__To do__
The records that follow must be repeated exactly as they stand.

Revision comparison data
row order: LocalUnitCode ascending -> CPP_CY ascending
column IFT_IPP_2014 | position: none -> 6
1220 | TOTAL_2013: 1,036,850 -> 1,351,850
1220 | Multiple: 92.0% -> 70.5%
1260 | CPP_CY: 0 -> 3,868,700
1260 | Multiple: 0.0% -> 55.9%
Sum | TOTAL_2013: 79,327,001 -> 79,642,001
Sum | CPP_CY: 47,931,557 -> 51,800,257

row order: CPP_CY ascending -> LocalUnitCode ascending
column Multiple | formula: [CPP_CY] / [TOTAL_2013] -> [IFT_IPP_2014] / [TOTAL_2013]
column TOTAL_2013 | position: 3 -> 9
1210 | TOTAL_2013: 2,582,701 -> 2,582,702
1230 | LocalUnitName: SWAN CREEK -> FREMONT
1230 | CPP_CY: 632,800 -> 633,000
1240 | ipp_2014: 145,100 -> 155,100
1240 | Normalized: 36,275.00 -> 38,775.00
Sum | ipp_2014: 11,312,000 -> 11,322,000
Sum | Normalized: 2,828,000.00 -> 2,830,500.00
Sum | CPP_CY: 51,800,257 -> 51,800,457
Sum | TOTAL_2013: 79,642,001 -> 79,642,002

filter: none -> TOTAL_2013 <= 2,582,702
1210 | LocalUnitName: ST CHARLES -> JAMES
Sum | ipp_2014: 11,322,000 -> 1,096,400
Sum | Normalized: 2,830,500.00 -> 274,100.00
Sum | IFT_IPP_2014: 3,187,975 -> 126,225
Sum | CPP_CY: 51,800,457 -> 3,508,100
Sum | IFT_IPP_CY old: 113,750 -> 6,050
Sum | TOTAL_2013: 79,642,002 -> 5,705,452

__Reply to the task__
row order: LocalUnitCode ascending -> CPP_CY ascending
column IFT_IPP_2014 | position: none -> 6
1220 | TOTAL_2013: 1,036,850 -> 1,351,850
1220 | Multiple: 92.0% -> 70.5%
1260 | CPP_CY: 0 -> 3,868,700
1260 | Multiple: 0.0% -> 55.9%
Sum | TOTAL_2013: 79,327,001 -> 79,642,001
Sum | CPP_CY: 47,931,557 -> 51,800,257

row order: CPP_CY ascending -> LocalUnitCode ascending
column Multiple | formula: [CPP_CY] / [TOTAL_2013] -> [IFT_IPP_2014] / [TOTAL_2013]
column TOTAL_2013 | position: 3 -> 9
1210 | TOTAL_2013: 2,582,701 -> 2,582,702
1230 | LocalUnitName: SWAN CREEK -> FREMONT
1230 | CPP_CY: 632,800 -> 633,000
1240 | ipp_2014: 145,100 -> 155,100
1240 | Normalized: 36,275.00 -> 38,775.00
Sum | ipp_2014: 11,312,000 -> 11,322,000
Sum | Normalized: 2,828,000.00 -> 2,830,500.00
Sum | CPP_CY: 51,800,257 -> 51,800,457
Sum | TOTAL_2013: 79,642,001 -> 79,642,002

filter: none -> TOTAL_2013 <= 2,582,702
1210 | LocalUnitName: ST CHARLES -> JAMES
Sum | ipp_2014: 11,322,000 -> 1,096,400
Sum | Normalized: 2,830,500.00 -> 274,100.00
Sum | IFT_IPP_2014: 3,187,975 -> 126,225
Sum | CPP_CY: 51,800,457 -> 3,508,100
Sum | IFT_IPP_CY old: 113,750 -> 6,050
Sum | TOTAL_2013: 79,642,002 -> 5,705,452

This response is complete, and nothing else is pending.